→ What you should do: Across these entries, report how many lines include the string "utama", with nothing but the number.

Stored entries:
:::
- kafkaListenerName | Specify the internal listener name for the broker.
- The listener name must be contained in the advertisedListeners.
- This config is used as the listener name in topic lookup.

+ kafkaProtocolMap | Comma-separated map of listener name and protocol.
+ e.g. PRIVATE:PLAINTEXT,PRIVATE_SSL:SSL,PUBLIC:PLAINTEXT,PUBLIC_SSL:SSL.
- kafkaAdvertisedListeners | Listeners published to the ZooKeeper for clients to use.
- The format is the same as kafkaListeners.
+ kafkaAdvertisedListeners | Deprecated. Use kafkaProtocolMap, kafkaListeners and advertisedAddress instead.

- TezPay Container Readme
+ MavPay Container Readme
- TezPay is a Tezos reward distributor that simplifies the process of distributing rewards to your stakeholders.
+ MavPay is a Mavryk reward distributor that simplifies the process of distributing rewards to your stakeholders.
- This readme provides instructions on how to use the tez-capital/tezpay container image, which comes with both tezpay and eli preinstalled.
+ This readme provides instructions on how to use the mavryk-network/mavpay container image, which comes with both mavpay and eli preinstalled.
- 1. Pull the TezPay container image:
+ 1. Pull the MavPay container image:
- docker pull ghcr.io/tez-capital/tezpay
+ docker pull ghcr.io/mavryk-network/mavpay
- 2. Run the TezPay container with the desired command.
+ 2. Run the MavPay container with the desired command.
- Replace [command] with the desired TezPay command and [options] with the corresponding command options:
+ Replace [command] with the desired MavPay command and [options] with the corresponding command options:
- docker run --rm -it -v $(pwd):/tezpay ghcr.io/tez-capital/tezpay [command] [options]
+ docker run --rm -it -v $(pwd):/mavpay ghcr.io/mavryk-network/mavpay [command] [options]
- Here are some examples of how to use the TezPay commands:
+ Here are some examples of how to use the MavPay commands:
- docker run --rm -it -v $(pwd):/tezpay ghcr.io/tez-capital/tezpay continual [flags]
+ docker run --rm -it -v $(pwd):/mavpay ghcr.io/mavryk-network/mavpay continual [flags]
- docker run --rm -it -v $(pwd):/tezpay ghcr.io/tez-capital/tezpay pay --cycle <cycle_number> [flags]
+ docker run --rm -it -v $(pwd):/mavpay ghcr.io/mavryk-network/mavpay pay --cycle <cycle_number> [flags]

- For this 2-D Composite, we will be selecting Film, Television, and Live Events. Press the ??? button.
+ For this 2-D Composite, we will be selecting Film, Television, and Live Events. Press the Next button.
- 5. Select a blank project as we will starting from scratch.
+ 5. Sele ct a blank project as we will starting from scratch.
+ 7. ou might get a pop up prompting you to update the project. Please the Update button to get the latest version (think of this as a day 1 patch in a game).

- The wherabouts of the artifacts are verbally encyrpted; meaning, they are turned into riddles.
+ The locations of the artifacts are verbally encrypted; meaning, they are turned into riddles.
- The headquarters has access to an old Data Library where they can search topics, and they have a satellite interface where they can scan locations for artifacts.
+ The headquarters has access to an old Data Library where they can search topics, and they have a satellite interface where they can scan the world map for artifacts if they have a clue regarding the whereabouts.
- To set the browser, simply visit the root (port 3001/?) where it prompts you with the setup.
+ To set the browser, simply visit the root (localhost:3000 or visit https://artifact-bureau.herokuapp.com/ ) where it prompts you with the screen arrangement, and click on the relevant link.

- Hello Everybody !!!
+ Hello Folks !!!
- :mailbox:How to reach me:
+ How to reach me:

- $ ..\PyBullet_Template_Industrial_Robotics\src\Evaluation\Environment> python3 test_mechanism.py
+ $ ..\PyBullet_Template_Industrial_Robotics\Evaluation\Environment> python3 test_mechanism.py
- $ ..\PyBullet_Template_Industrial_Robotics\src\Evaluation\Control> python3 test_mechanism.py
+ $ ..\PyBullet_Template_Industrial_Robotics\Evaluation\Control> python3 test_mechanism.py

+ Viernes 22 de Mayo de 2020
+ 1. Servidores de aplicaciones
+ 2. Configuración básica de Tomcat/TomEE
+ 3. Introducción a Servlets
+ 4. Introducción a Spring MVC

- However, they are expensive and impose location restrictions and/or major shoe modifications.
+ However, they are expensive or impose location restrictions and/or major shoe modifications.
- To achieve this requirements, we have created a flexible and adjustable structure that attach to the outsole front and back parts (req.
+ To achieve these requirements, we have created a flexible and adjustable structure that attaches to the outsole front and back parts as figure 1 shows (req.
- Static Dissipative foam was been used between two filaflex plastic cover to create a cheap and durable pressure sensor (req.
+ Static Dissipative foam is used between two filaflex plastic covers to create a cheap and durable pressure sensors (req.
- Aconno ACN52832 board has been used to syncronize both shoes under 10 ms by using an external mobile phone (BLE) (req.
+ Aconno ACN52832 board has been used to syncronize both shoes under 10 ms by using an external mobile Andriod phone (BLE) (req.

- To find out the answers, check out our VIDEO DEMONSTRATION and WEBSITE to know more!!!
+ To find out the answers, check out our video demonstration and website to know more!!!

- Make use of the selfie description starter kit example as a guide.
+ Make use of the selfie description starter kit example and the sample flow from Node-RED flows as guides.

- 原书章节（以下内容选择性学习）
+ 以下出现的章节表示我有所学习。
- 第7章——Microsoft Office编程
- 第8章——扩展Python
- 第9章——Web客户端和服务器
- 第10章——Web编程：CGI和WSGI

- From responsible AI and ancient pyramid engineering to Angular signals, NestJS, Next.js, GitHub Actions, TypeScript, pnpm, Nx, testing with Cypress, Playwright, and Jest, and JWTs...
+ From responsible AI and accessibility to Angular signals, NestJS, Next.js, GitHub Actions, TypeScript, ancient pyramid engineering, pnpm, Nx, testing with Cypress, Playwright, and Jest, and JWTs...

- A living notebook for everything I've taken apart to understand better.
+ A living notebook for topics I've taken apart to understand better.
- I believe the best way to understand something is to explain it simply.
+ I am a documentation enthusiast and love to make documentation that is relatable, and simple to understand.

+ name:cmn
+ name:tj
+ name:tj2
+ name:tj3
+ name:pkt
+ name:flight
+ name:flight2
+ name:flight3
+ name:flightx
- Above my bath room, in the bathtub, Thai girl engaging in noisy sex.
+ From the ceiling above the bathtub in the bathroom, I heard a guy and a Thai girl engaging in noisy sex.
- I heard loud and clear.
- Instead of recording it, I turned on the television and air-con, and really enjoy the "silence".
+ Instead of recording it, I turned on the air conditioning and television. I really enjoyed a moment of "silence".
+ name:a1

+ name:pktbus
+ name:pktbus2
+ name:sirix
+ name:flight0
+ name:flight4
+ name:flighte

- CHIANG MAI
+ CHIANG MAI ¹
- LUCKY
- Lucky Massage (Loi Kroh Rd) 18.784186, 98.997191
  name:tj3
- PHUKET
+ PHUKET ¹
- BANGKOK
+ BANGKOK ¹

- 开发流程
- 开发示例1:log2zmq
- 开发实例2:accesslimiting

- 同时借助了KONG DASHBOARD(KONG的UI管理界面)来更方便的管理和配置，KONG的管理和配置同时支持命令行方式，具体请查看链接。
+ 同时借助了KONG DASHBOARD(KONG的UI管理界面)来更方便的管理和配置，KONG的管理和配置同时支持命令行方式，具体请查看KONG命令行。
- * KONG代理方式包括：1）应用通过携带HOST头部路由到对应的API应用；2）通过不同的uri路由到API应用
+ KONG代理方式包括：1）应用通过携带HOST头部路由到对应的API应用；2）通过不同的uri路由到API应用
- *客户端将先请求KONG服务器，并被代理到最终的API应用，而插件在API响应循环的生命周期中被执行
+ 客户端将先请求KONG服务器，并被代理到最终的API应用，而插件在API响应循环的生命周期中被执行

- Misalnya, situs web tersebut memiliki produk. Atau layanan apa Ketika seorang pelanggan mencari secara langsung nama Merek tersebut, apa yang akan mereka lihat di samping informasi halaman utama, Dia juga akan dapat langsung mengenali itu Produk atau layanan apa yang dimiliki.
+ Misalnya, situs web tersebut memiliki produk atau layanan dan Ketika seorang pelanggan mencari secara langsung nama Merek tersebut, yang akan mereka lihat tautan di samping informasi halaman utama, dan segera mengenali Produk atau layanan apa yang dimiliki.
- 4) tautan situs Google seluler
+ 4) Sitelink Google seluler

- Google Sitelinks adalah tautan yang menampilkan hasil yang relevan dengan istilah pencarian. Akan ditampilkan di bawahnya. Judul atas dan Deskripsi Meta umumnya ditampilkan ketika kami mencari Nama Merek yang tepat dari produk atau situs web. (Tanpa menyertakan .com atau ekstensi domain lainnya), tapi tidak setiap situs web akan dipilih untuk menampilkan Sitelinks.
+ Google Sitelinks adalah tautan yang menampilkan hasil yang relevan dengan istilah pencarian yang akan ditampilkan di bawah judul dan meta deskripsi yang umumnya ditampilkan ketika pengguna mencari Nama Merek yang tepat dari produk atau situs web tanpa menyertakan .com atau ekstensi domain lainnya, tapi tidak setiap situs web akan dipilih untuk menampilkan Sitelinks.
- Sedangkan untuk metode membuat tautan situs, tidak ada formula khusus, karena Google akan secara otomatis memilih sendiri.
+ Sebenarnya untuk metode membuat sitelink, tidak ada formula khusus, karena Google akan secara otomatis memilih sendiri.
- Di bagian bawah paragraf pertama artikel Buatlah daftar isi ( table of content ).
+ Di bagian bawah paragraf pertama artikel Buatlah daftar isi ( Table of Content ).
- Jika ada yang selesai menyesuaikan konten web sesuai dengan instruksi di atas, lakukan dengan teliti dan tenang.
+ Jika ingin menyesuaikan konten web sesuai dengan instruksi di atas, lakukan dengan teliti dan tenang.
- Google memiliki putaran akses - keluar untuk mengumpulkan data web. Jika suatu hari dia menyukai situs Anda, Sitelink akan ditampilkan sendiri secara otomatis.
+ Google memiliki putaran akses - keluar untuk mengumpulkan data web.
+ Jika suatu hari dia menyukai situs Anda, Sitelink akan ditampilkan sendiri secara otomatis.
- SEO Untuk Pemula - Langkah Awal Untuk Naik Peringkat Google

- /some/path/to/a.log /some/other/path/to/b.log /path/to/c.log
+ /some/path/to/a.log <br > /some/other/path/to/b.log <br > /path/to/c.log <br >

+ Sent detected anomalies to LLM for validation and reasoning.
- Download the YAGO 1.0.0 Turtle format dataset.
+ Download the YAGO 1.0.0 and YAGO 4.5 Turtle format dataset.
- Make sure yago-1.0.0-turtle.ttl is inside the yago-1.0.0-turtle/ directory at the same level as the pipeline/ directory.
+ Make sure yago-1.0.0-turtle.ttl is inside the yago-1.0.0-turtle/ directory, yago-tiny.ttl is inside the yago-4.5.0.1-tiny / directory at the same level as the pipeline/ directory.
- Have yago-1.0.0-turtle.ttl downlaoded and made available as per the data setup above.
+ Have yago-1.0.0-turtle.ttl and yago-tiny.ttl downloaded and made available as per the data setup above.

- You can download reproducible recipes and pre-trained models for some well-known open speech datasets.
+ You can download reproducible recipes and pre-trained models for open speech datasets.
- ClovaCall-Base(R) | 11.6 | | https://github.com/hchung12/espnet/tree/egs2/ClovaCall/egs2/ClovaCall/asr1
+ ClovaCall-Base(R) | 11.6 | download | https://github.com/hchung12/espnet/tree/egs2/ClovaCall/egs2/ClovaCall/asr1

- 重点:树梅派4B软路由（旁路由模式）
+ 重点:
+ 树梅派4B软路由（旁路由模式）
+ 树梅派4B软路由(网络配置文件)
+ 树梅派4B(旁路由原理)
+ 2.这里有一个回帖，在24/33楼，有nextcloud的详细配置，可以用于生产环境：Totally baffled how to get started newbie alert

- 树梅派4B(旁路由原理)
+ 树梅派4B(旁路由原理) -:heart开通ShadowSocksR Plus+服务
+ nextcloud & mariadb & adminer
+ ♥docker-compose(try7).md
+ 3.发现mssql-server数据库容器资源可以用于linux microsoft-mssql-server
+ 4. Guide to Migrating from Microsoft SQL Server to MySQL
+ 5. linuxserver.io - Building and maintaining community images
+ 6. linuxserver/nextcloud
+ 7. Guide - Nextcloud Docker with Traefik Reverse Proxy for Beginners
:::
→ Response area: 2